In practice, this removes several of the pain points identified in P2P trading. Payout accuracy is guaranteed because rates and conversions are system-calculated, including kobo.
Scam vectors such as fake alerts or premature “mark as paid” actions disappear entirely because users are not dealing with other individuals. Transaction times are consistent, determined by system processing rather than human response.
Breet is not the only platform attempting to solve this problem. Other automated off-ramps and over-the-counter crypto services exist, both locally and internationally. Most offer similar promises around speed and predictability.
Where Breet stands out, however, is how explicitly its product design responds to the specific failures of Nigerian P2P trading: missing funds, negotiation pressure, emotional stress, and the uncertainty of receiving money from unknown sources.

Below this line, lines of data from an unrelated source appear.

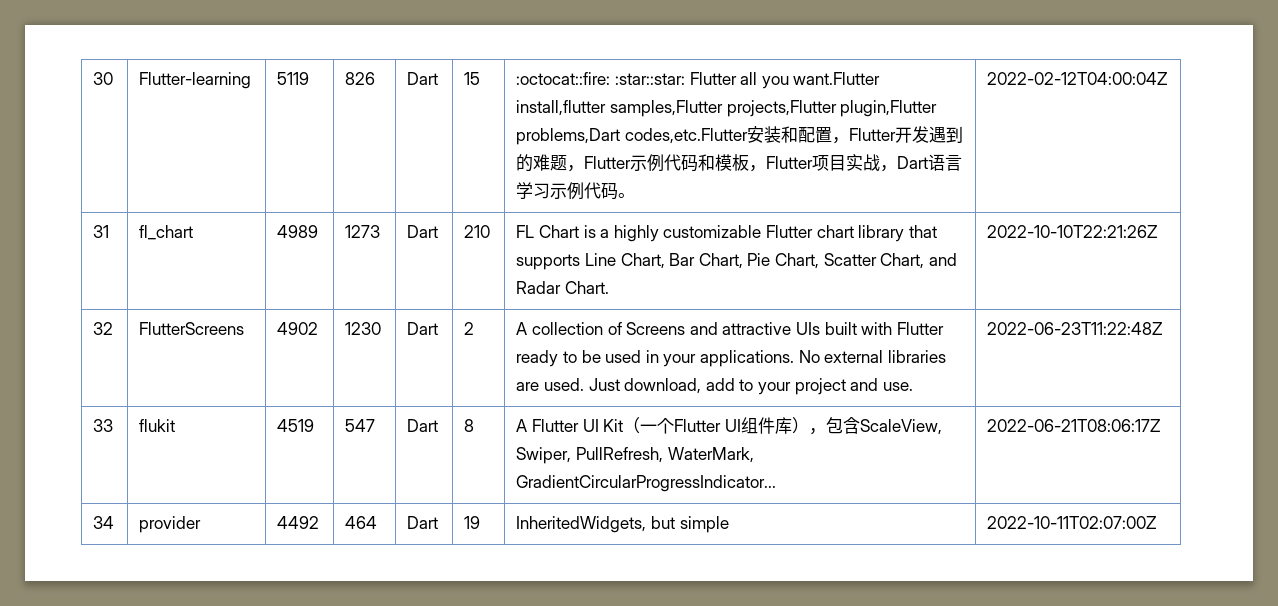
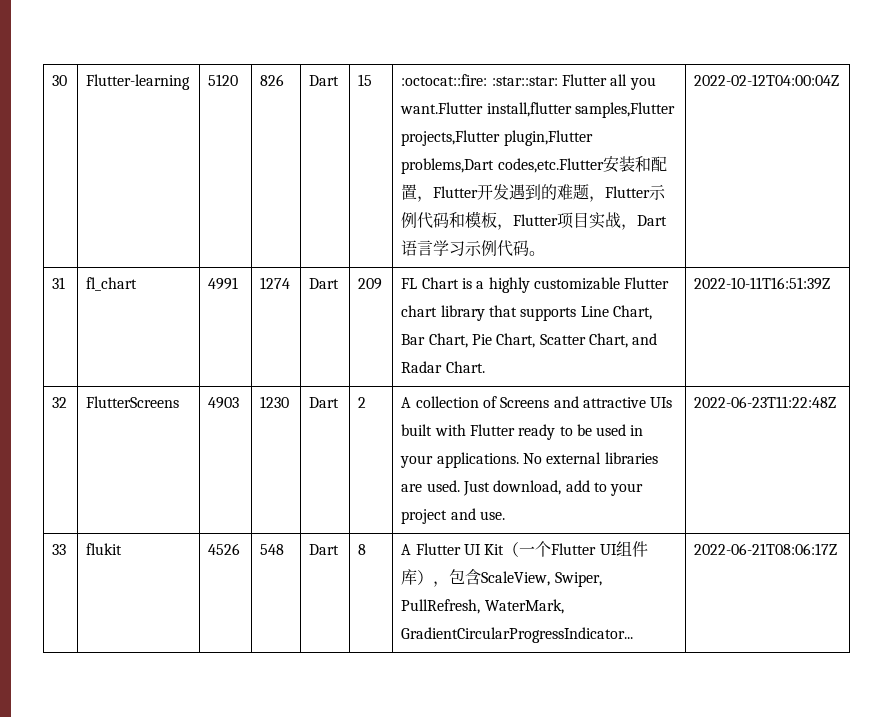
- 5119
+ 5120
- 31 | fl_chart | 4989 | 1273 | Dart | 210 | FL Chart is a highly customizable Flutter chart library that supports Line Chart, Bar Chart, Pie Chart, Scatter Chart, and Radar Chart. | 2022-10-10T22:21:26Z
+ 31 | fl_chart | 4991 | 1274 | Dart | 209 | FL Chart is a highly customizable Flutter chart library that supports Line Chart, Bar Chart, Pie Chart, Scatter Chart, and Radar Chart. | 2022-10-11T16:51:39Z
- 32 | FlutterScreens | 4902 | 1230 | Dart | 2 | A collection of Screens and attractive UIs built with Flutter ready to be used in your applications. No external libraries are used. Just download, add to your project and use. | 2022-06-23T11:22:48Z
+ 32 | FlutterScreens | 4903 | 1230 | Dart | 2 | A collection of Screens and attractive UIs built with Flutter ready to be used in your applications. No external libraries are used. Just download, add to your project and use. | 2022-06-23T11:22:48Z
- 33 | flukit | 4519 | 547 | Dart | 8 | A Flutter UI Kit（一个Flutter UI组件库），包含ScaleView, Swiper, PullRefresh, WaterMark, GradientCircularProgressIndicator... | 2022-06-21T08:06:17Z
+ 33 | flukit | 4526 | 548 | Dart | 8 | A Flutter UI Kit（一个Flutter UI组件库），包含ScaleView, Swiper, PullRefresh, WaterMark, GradientCircularProgressIndicator... | 2022-06-21T08:06:17Z
- 34 | provider | 4492 | 464 | Dart | 19 | InheritedWidgets, but simple | 2022-10-11T02:07:00Z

The company’s research-driven approach also reflects a broader shift in Nigeria’s crypto ecosystem. As adoption matures, convenience and reliability are starting to compete with rate optimisation.
For a growing segment of users, especially first-timers and businesses, knowing exactly how much will arrive and when is becoming more important than squeezing out the last few naira from a volatile P2P rate.
However, this does not mean P2P is disappearing.
Why Nigerians still choose P2P
Despite the risks, P2P is still very popular in Nigeria. The reasons range from better rates, familiarity, and loyalty of crypto users in Nigeria.
P2P platforms continue to dominate because they combine P2P with deep liquidity and a large pool of active merchants. When dozens of traders compete to buy crypto, rates improve. For users who prioritise price above all else, this remains compelling.
However, while some people know their way around these platforms, beginners struggle with confusing interfaces, delayed payments, and dispute processes that offer little reassurance in the moment.
This is where platforms like Breet are gaining traction. By offering a system-controlled alternative, they appeal to users who value certainty over marginal rate advantages.
In the end, the future of crypto off-ramps in Nigeria may not belong to a single model, but to a spectrum of options that reflect how much uncertainty users are willing to live with.